The physical characteristics by which the testable processes may be
identified include size, geometry, density, color, magnetization, charge,
refractive
index, and the like. As previously described, the physical characteristics may
be
classifiable into categories so that the physical characteristics may differ
within a
given category or across certain categories. In one particular aspect, the
processes by
which the groups may be tested include direct binding assays, lawn assays,
solution
assays, and the like.
In one particular step, multiple solid supports are placed into
physically discrete locations prior to the synthesizing step. Each of the
locations is
provided with at least one solid support from each of the groups. With this
arrangement, one or more building blocks may be synthesized onto each solid
support
while the solid supports are at the discrete locations. With this arrangement,
the
ligand coding component is preferably representative of the building block(s).
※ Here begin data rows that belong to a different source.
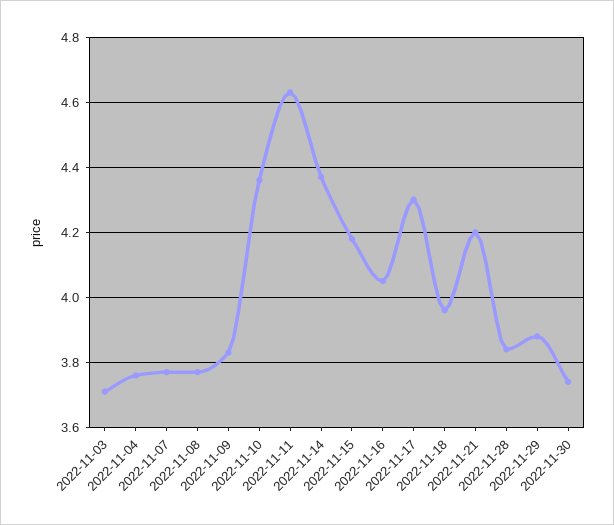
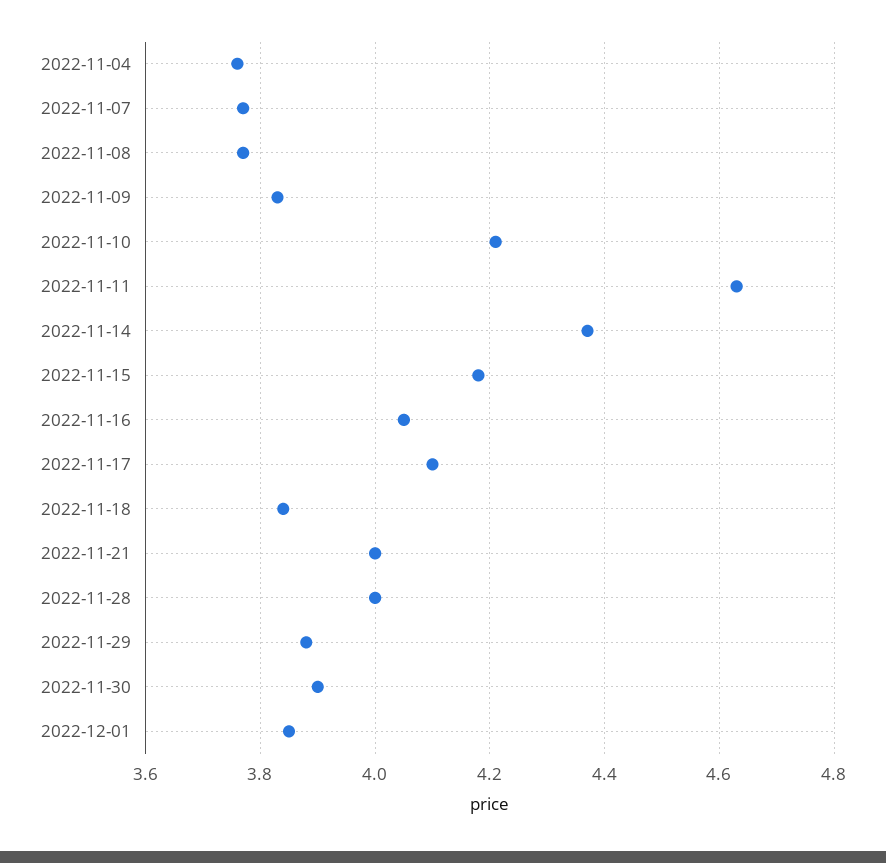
2022-11-03: 3.7 -> none
2022-11-10: 4.35 -> 4.2
2022-11-17: 4.3 -> 4.1
2022-11-18: 3.95 -> 3.85
2022-11-21: 4.2 -> 4
2022-11-28: 3.85 -> 4
2022-11-30: 3.75 -> 3.9
2022-12-01: none -> 3.85

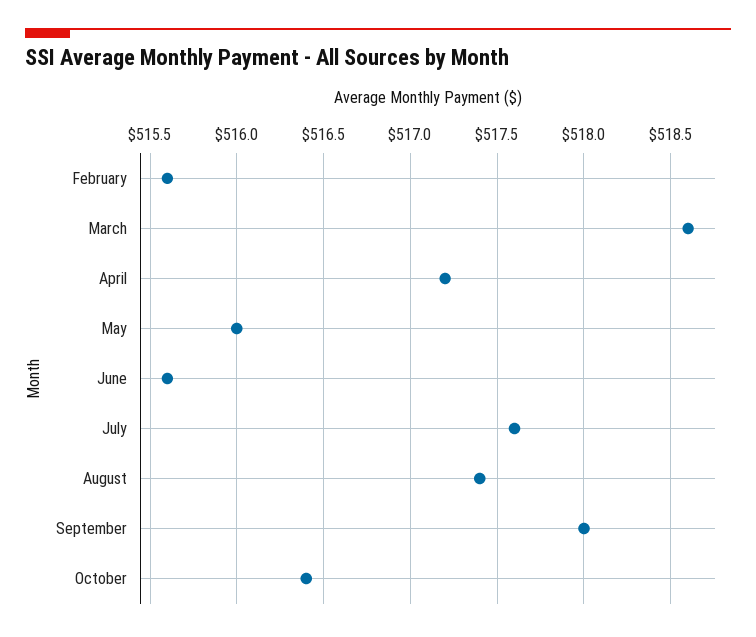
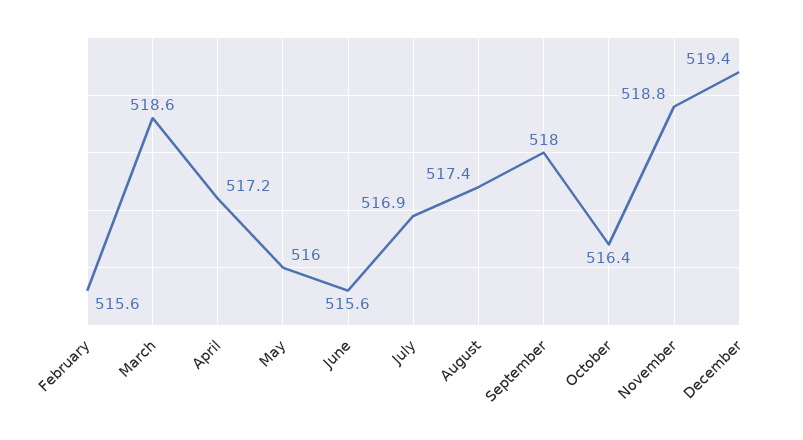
July: 517.6 -> 516.9
November: none -> 518.8
December: none -> 519.4

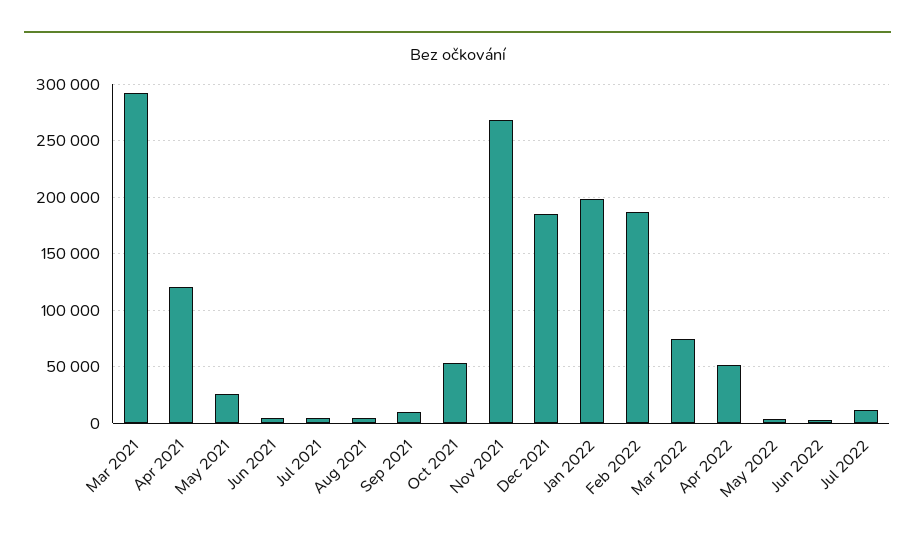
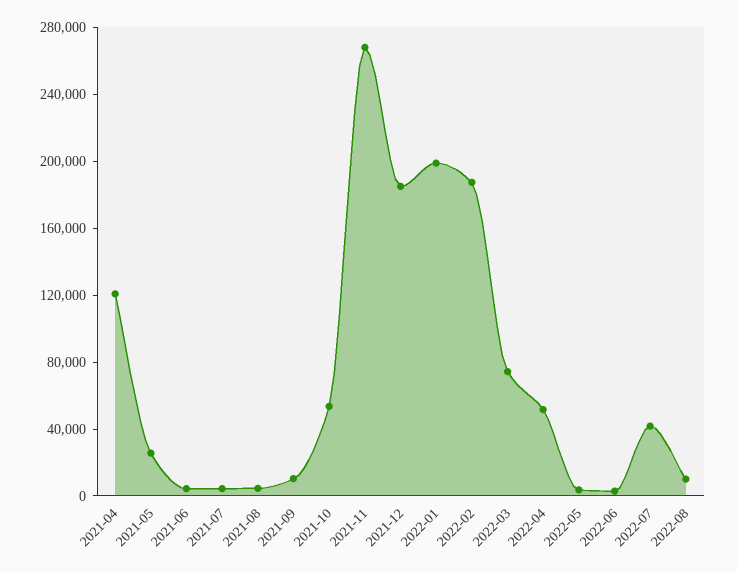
Mar 2021: 290000 -> none
Jul 2022: 10000 -> 40000
2022-08: none -> 10000

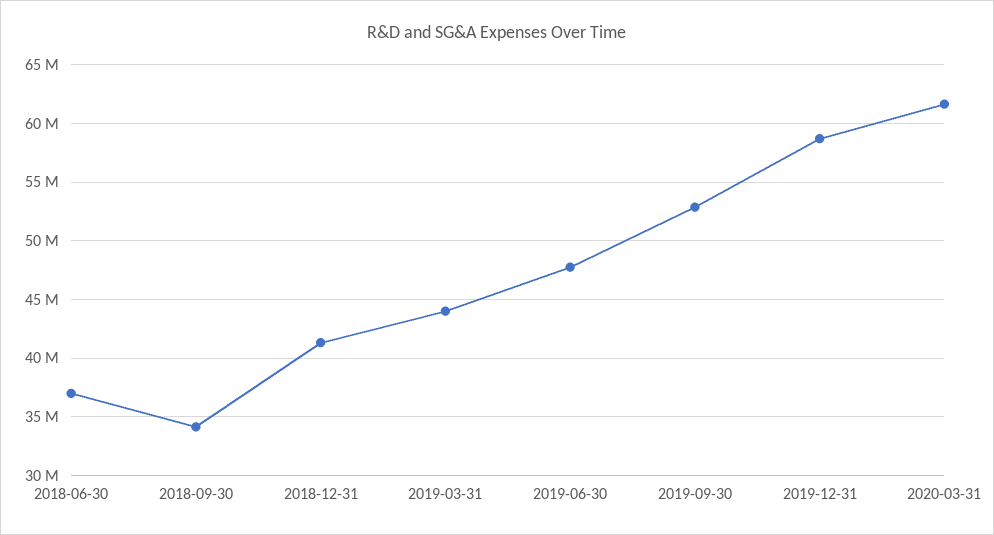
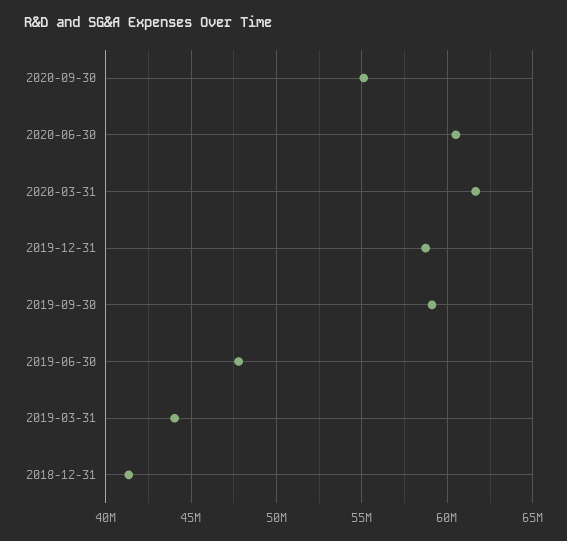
2018-06-30: 37000000 -> none
2018-09-30: 34000000 -> none
2019-09-30: 53000000 -> 59000000
2020-09-30: none -> 55000000
2020-06-30: none -> 60500000

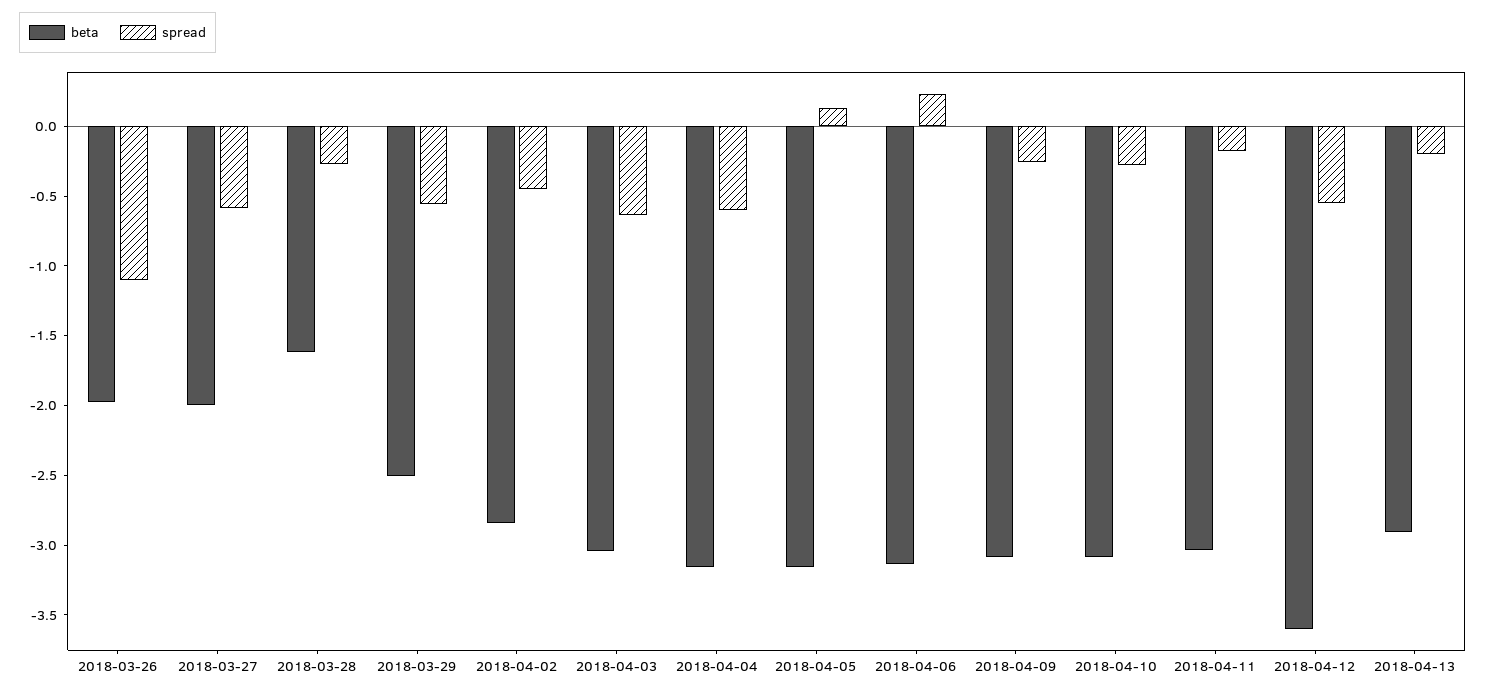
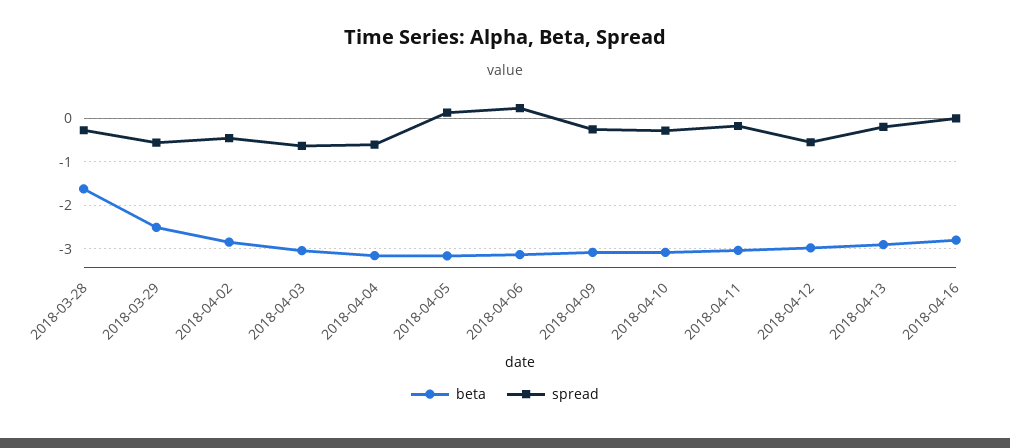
beta, 2018-03-26: -2 -> none
spread, 2018-03-26: -1.1 -> none
beta, 2018-03-27: -2 -> none
spread, 2018-03-27: -0.6 -> none
beta, 2018-04-12: -3.6 -> -3
beta, 2018-04-16: none -> -2.8
spread, 2018-04-16: none -> 0

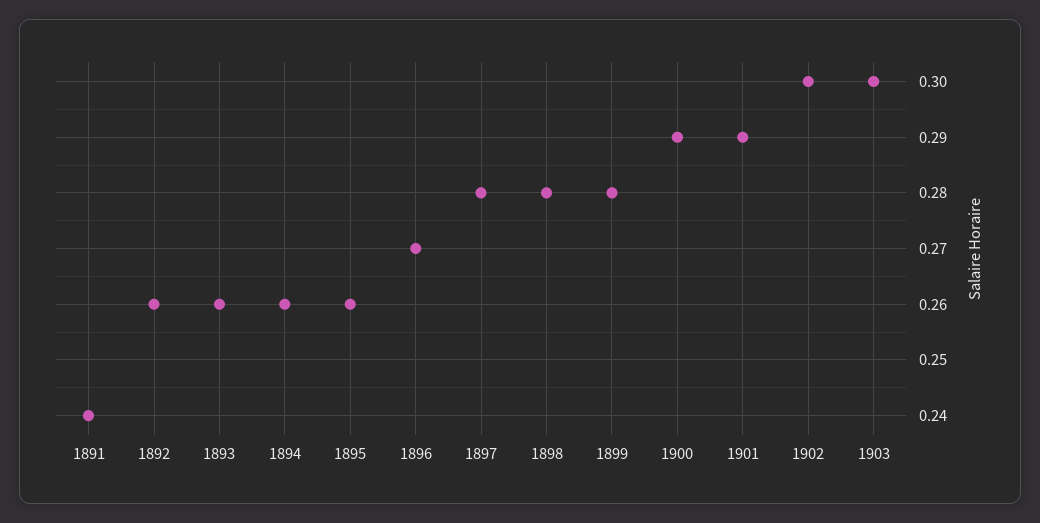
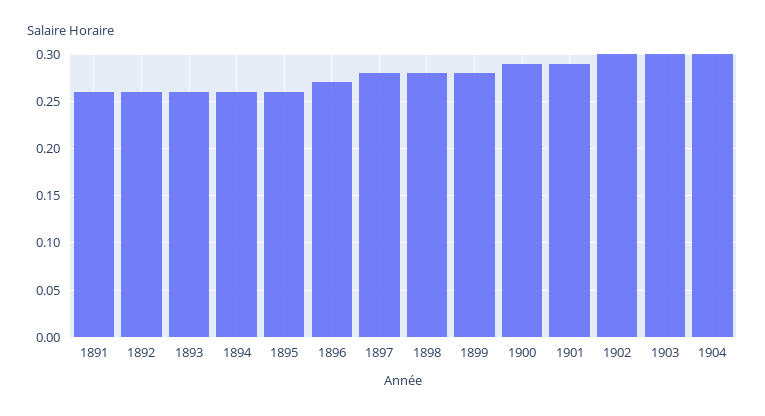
1891: 0.24 -> 0.26
1904: none -> 0.3

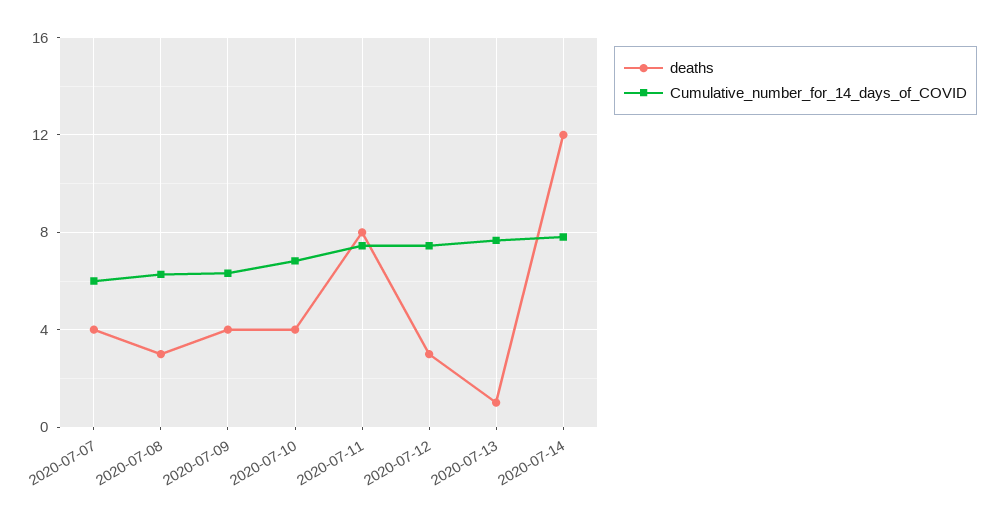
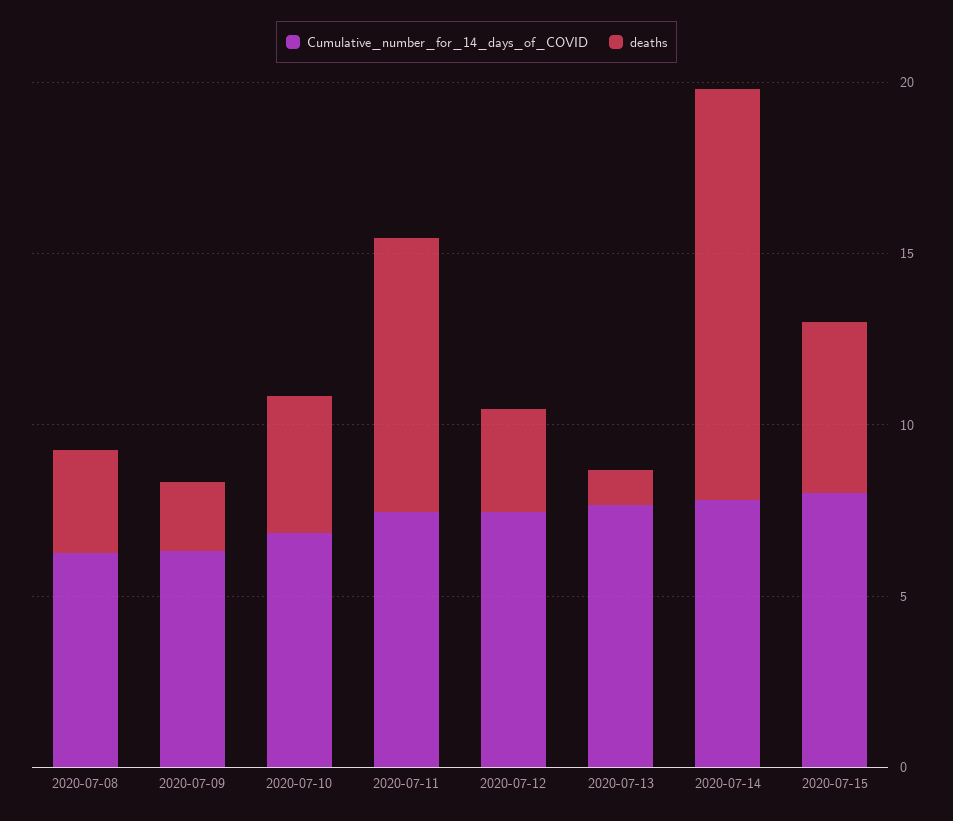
deaths, 2020-07-07: 4 -> none
Cumulative_number_for_14_days_of_COVID, 2020-07-07: 6 -> none
deaths, 2020-07-09: 4 -> 2
Cumulative_number_for_14_days_of_COVID, 2020-07-15: none -> 8
deaths, 2020-07-15: none -> 5

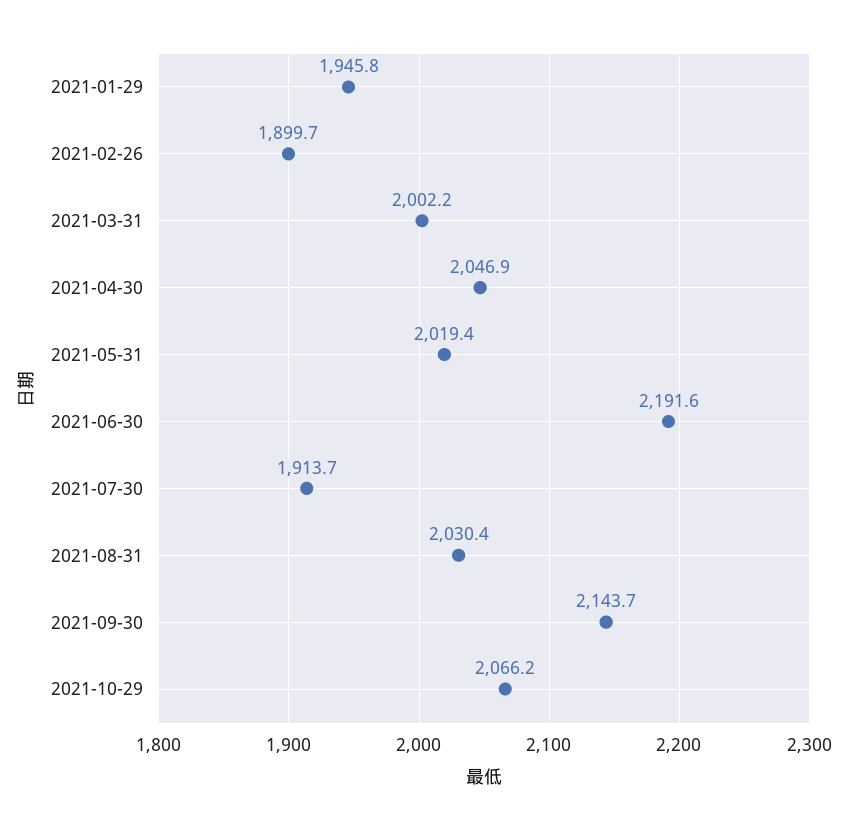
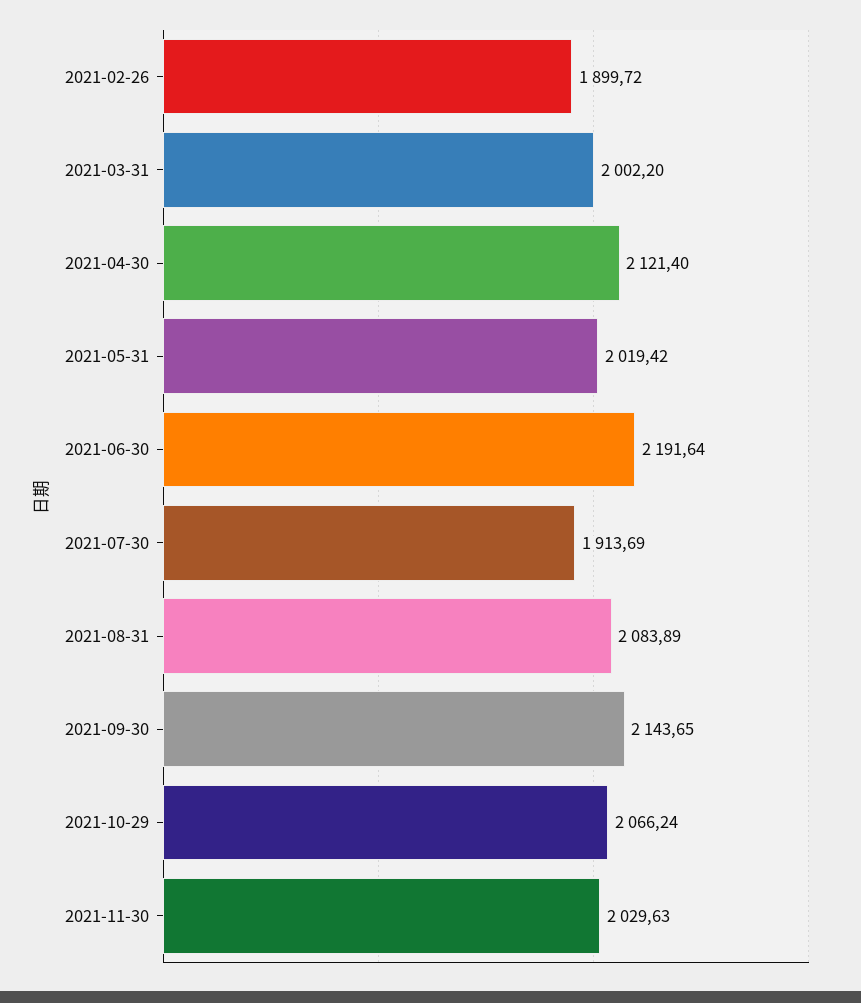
2021-01-29: 1945.8 -> none
2021-04-30: 2046.9 -> 2121.4
2021-08-31: 2030.4 -> 2083.89
2021-11-30: none -> 2029.63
Following synthesis of the building block(s), the solid supports are
preferably mixed
and allocated into a plurality of vessels where another building block is
synthesized
on each of the solid supports. In this manner, the ligand may be identified by
utilizing
the ligand code to determine the initial building block(s). Further, the
process by
which each group is testable may be determined simply by determining the
common
physical characteristics of each of the groups. In this way, the solid
supports may be
separated into groups where each group is tested using a different assay. If a
positive
result is obtained, the ligand may be determined by reading the ligand code.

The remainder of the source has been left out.